Another trait that usually characterizes successful biocontrol agents is the ability to have several generations during a growing season. BMSB has only one generation in Michigan, but lays eggs over an extended period of time, probably from June to August. Wasps can complete one generation in two weeks so they can keep attacking BMSB during the entire season as the new generations emerge.
Finally, because BMSB is a season-long pest and can feed on hundreds of plant species including many adjacent to crop fields, it is difficult to control with pesticides. Samurai wasps can follow stink bugs across the landscape into all the different habitats where they may feed and reproduce so they can be effective at suppressing their numbers over large areas.
6. Are there efforts to monitor impacts on native stink bugs?
My lab is taking steps to better understand the host choice of samurai wasps and their potential impact on native stink bugs.
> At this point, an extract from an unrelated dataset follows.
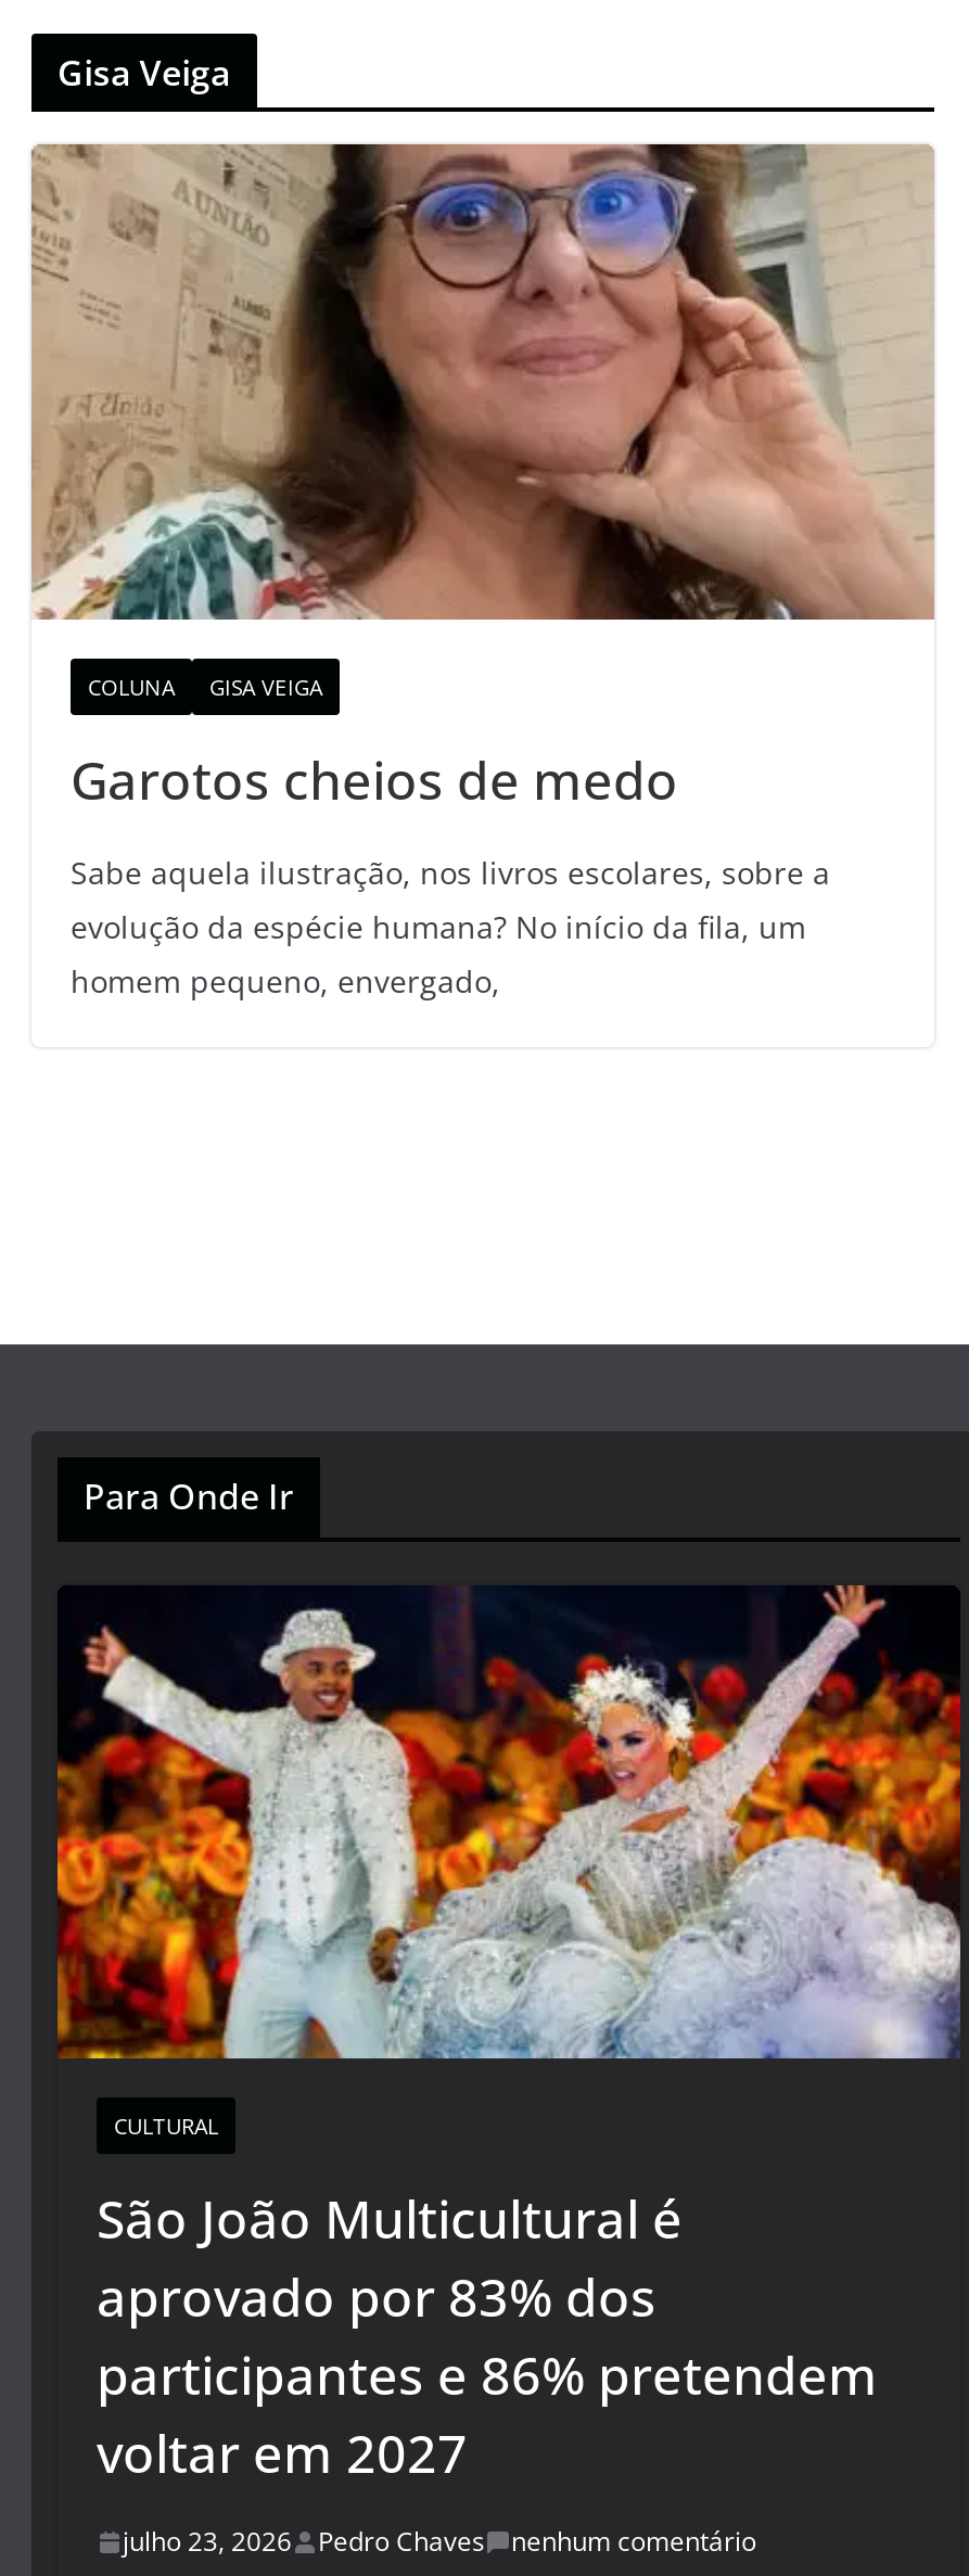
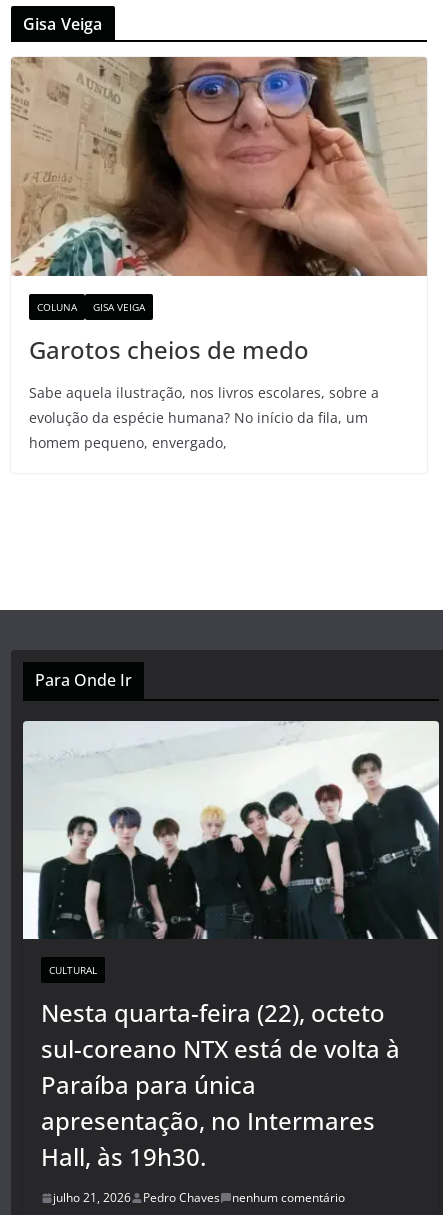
[55,1585,962,2061] [image] -> [22,720,440,940] [image]
[97,2183,878,2489] São João Multicultural é | aprovado por 83% dos | participantes e 86% pretendem | voltar em 2027 -> [41,996,400,1173] Nesta quarta-feira (22), octeto | sul-coreano NTX está de volta à | Paraíba para única | apresentação, no Intermares | Hall, às 19h30.
[123,2523,756,2560] julho 23, 2026 Pedro Chaves nenhum comentário -> [53,1189,345,1206] julho 21, 2026 Pedro Chaves nenhum comentário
As part of our release and monitoring program, we placed over 180 sentinel egg masses of native stink bugs in BMSB habitats and in places where wasps were released and so far, none of them were attacked by samurai wasps.
7. Have we seen any results yet of the wasps controlling BMSB?
No. It is too early to see any impact samurai wasps may have on BMSB. Like with most biological control programs, it will take probably years until a newly arrived natural enemy such as the Samurai wasp builds up large enough populations to have a measurable impact on its target. This is the process we are trying to speed up a bit with our augmentative releases.
Also, the samurai wasp will not eradicate BMSB—that is not how biological control works. What is expected of a successful biocontrol agent is to bring down pest densities and reach a low equilibrium density where the wasps and BMSB co-exist, but BMSB would no longer create enough damage to be considered a pest.